Winter Quarterly Commentary

“We are not enemies, but friends. We must not be enemies. Though passion may have strained it must not break our bonds of affection. The mystic chords of memory, stretching from every battlefield and patriot grave to every living heart and hearthstone all over this broad land will yet swell the chorus of the Union, when again touched, as surely they will be, by the better angels of our nature.”

- Abraham Lincoln, 1809-1865 16th President of the United States

There was a lot of drama behind the scenes of the S&P 500 Index’s solid 12% return in 2016. The year began with a sharp 14% market drop into mid-February, on worries of a China crisis and a U.S. recession, then everything reversed in a great “pain trade” whereby 2015’s losers mostly become 2016’s winners.
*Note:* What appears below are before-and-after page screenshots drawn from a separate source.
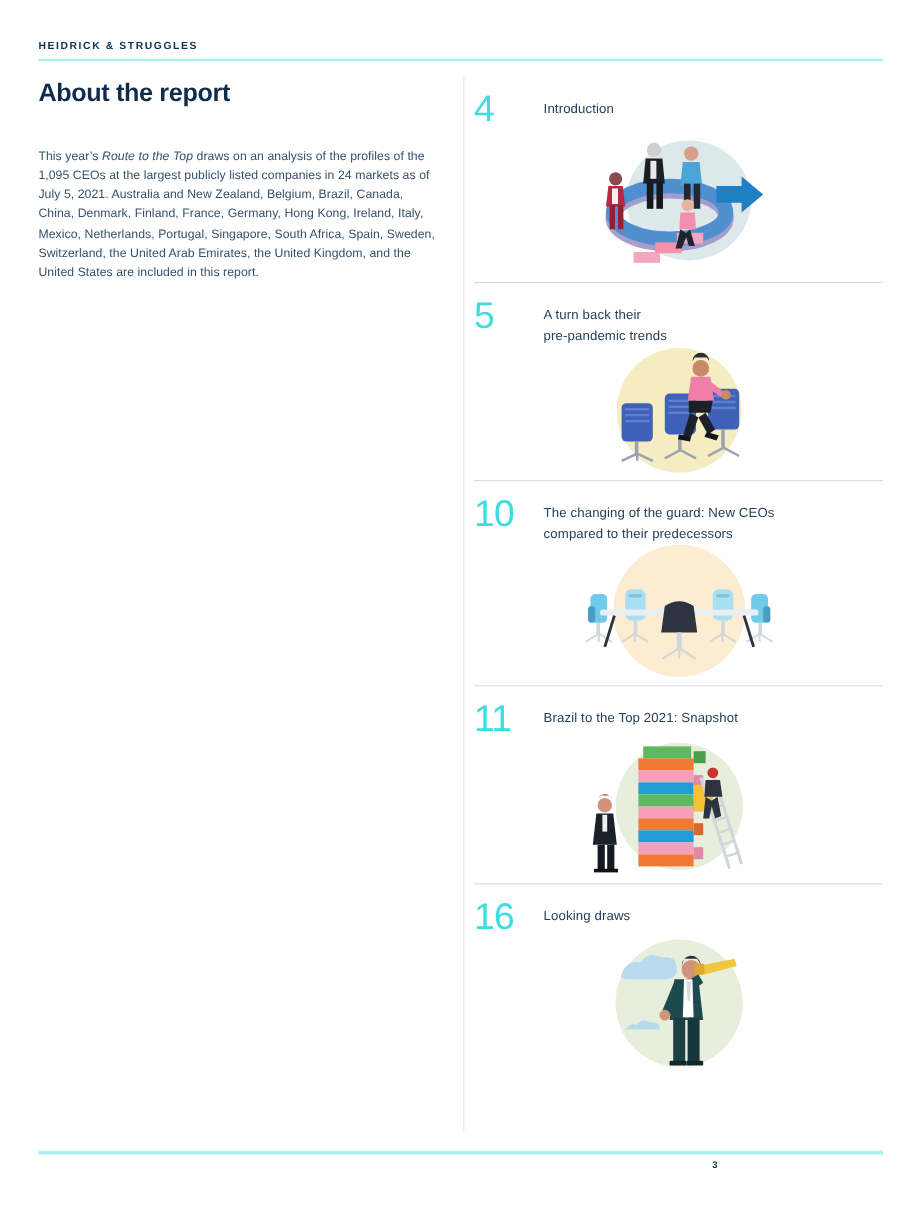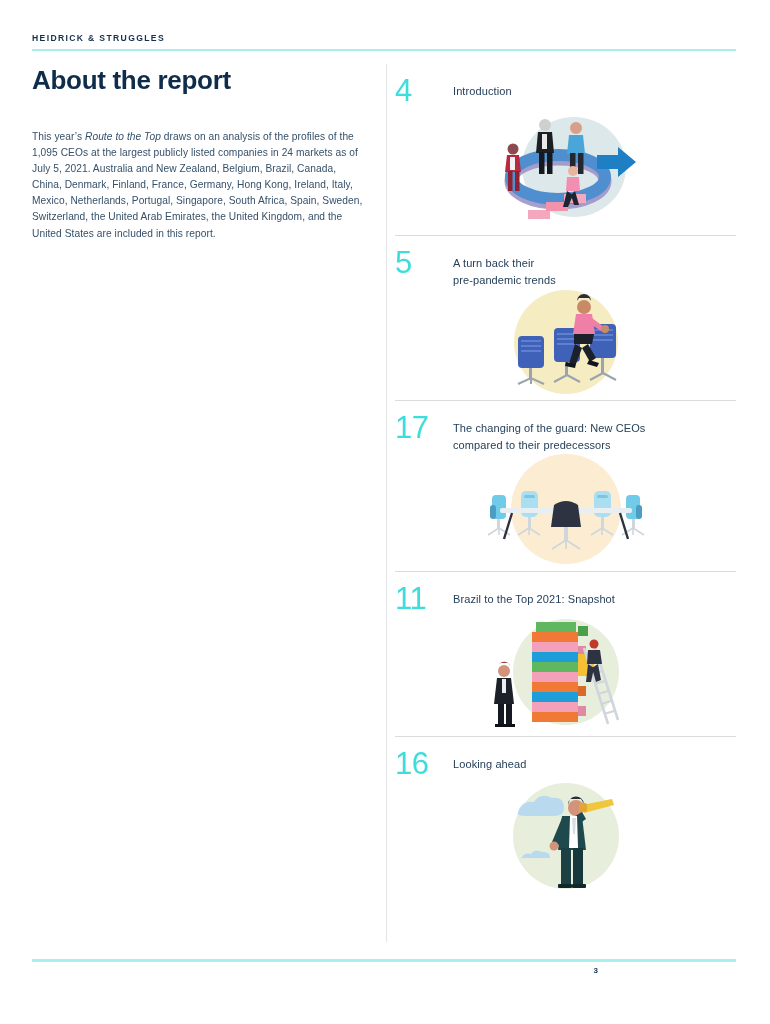--- a/index.html
+++ b/index.html
@@ -51,7 +51,7 @@
     width: 340px;
   }
   .page-title {
-    font-size: 26px;
+    font-size: 21px;
     font-weight: bold;
     letter-spacing: -0.3px;
     color: #0f2d4a;

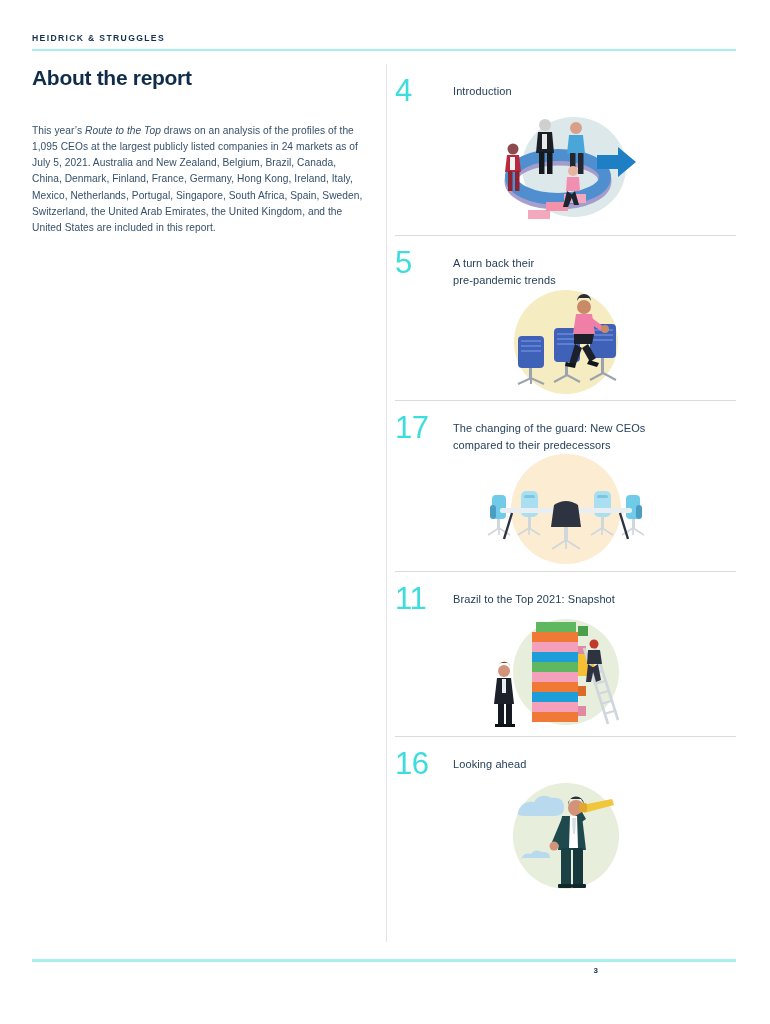--- a/index.html
+++ b/index.html
@@ -252,7 +252,7 @@
 
     <div class="toc-entry">
       <div class="toc-head">
-        <div class="toc-num">17</div>
+        <div class="toc-num">10</div>
         <div class="toc-label">The changing of the guard: New CEOs
 compared to their predecessors</div>
       </div>

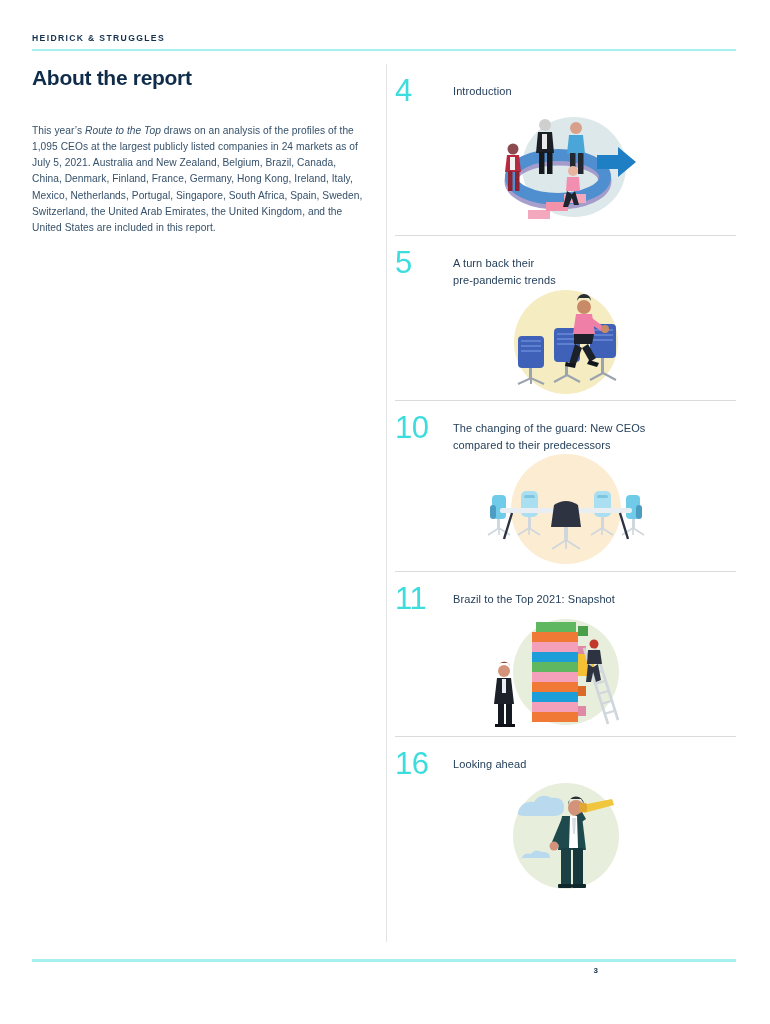--- a/index.html
+++ b/index.html
@@ -341,7 +341,7 @@
     <div class="toc-entry">
       <div class="toc-head">
         <div class="toc-num">16</div>
-        <div class="toc-label">Looking ahead</div>
+        <div class="toc-label">Looking draws</div>
       </div>
       <div class="toc-art">
         <svg class="illus" width="200" height="120" viewBox="0 0 200 120">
The surprise election victories by President Elect Trump and congressional Republican’s kicked these trends into overdrive with a year-end stock market flurry.

We mostly spared our readers political commentary during the exhausting and demoralizing 2016 race, but we can refrain no longer given the incredible gyrations in financial markets since the election. As a Trump victory appeared increasingly likely, stock futures were down some three percent in the middle of election night (a massive move)... but the collective market quickly changed its perception of the implications of a GOP victory. Stock market futures ended about flat by the time the market opened and the stock market finished its first full day of trading strongly up (a massive four percent reversal).

However, movement in the overall stock market doesn’t even begin to match the drastic movements in other financial markets and the “under the hood” divergence of the individual stocks that make up the broader market. Inflation expectations and interest rates both soared amid anticipation of lower taxes and increased military and infrastructure spending. Expectations of a robust economy due to lower taxes and a rollback of business regulations resulted in soaring consumer confidence and economically-sensitive stocks taking off while previously sought-after defensive stocks were jettisoned in the rush to jump aboard the Trump Train. The chart below shows the extremely sharp divergence of different stock sectors in the days following the election.

Stock Market S&P 500) by Sector Performance

July 8, 2016 – December 31, 2016

The markets, anticipating the effects of new government policy, have been pricing in a sea change. We are not ready to fully accept the market’s preliminary conclusion, and expect many of these trends to stall or reverse.

Consider what we refer to as the “Trump Enigma”: what exactly Trump wants to do is unknown; what exactly Trump will attempt to do is unknown; what exactly Trump is able to do is unknown... and only a future unraveling of that enigma will determine how much governmental change we actually get (to say nothing of the effect such change will have on markets). Meanwhile, many industries seem to be expecting regulatory changes which will consist of... whatever changes they have been wanting. Many are likely to be disappointed, as we simply cannot all have it all. Hope is abundant and we fear it exceeds available realities.

Perspective here is important, as political promise is not always reality. A few years ago, expectations soared on the election of Japanese Prime Minister Abe with his positive “can-do” attitude and promise of stimulative “Abenomics”. Many of the proposed policy changes were not realized and economic performance has been underwhelming.